Because cryoablation forms an ice ball that can be visualized by many imaging methods, it has been an attractive option for reasons of safety. Technically, cryoablation of tumors in multiple organs (i.e., liver, lung, kidney, breast, pancreas and prostate) has been proved to be safe and effective. A long term study of medium to large tumors (more than 5 cm in diameter) treated with cryoablation and/or transarterial chemoembolization (TACE) showed a 5 year survival rate of 23% and local progression rate of 24%[11,12]. To our knowledge, there are currently no reports on the long term effects of simultaneous cryoablation of intra- and extra-hepatic tumors in metastatic HCC patients.

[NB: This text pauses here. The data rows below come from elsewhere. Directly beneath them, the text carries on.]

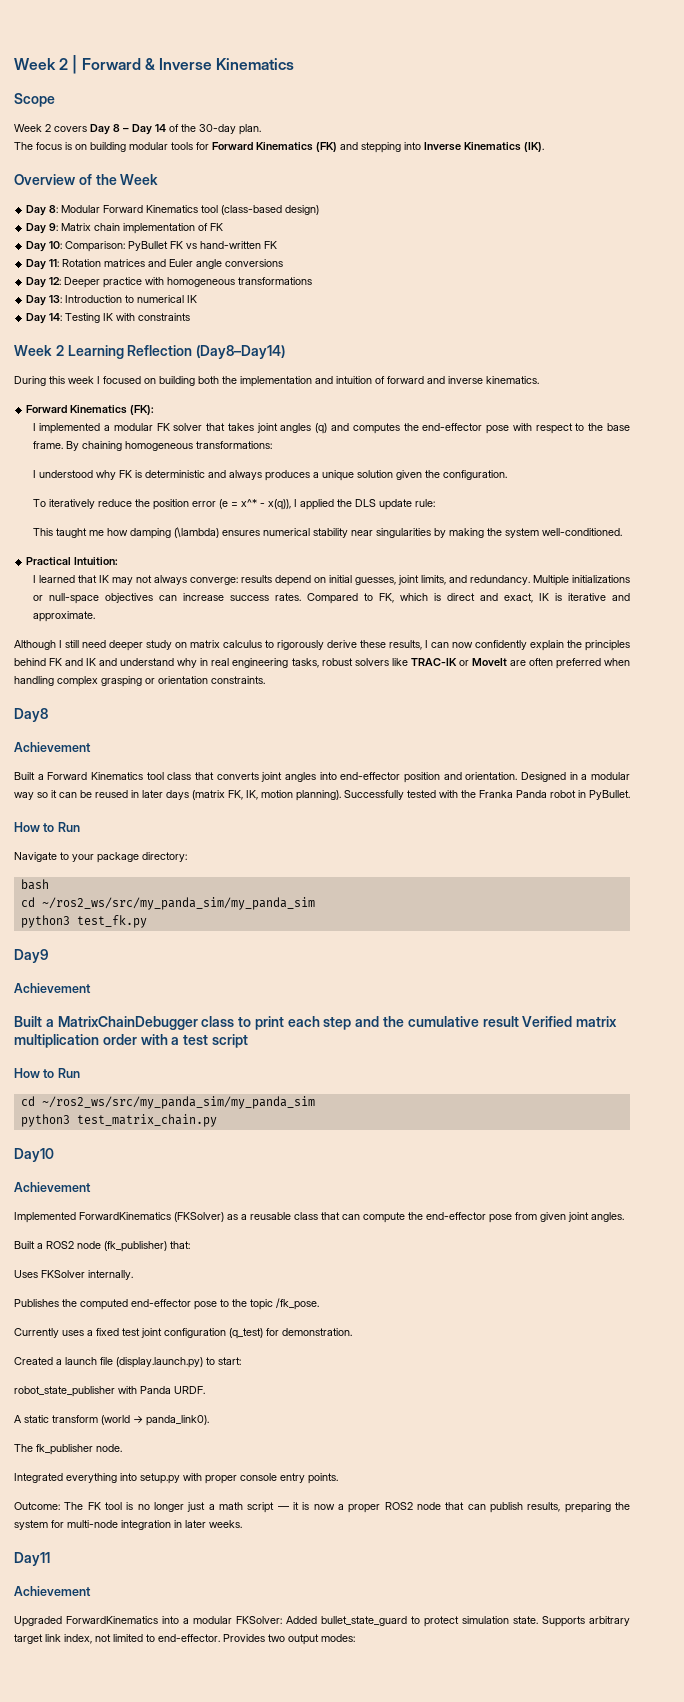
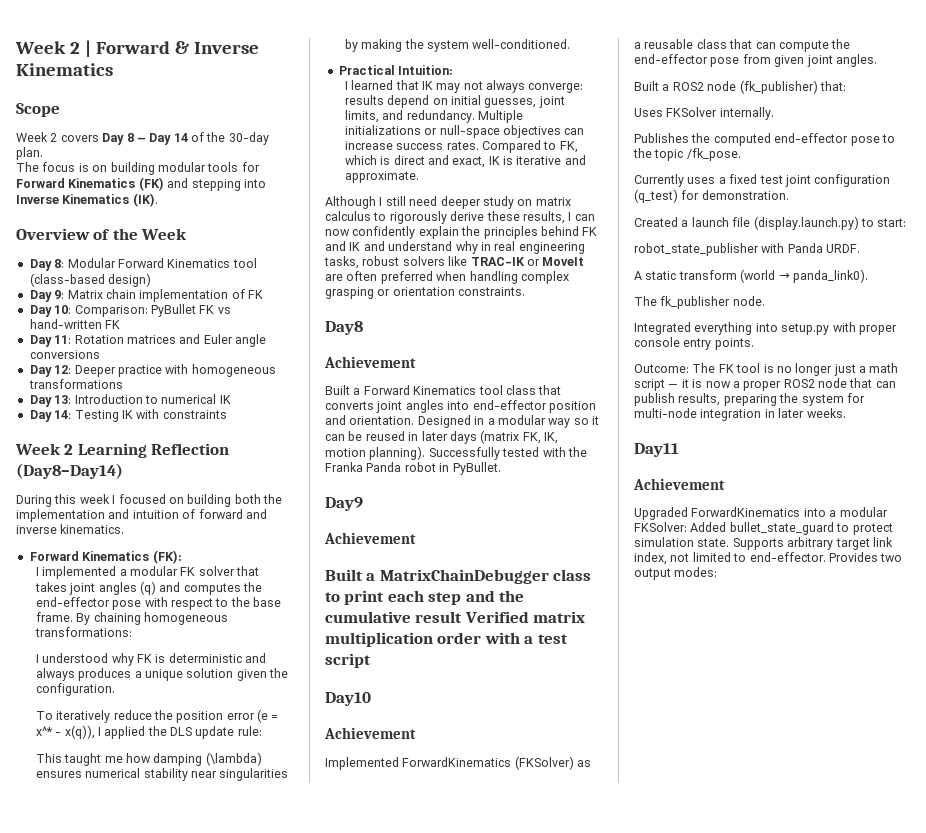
  Successfully tested with the Franka Panda robot in PyBullet.
- How to Run
- Navigate to your package directory:
- bash
- cd ~/ros2_ws/src/my_panda_sim/my_panda_sim
- python3 test_fk.py
  Built a MatrixChainDebugger class to print each step and the cumulative result Verified matrix multiplication order with a test script
- How to Run
- cd ~/ros2_ws/src/my_panda_sim/my_panda_sim
- python3 test_matrix_chain.py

Another potential advantage of the in situ freezing of malignant disease is the cryo-immunologic response, which is an antitumor immune response triggered by the natural absorption of malignant tissue. Immunotherapy mediated by autologous dendritic cells (DCs) is a promising treatment option for long lasting control of unresectable HCC[15-17]. Increased knowledge regarding vaccination with DCs co-cultured with cytokine-induced killer (CIK) cells has led to improved clinical treatment strategies. Whether slow release of tumor antigen after cryoablation can improve the effect of immunotherapy remains unknown.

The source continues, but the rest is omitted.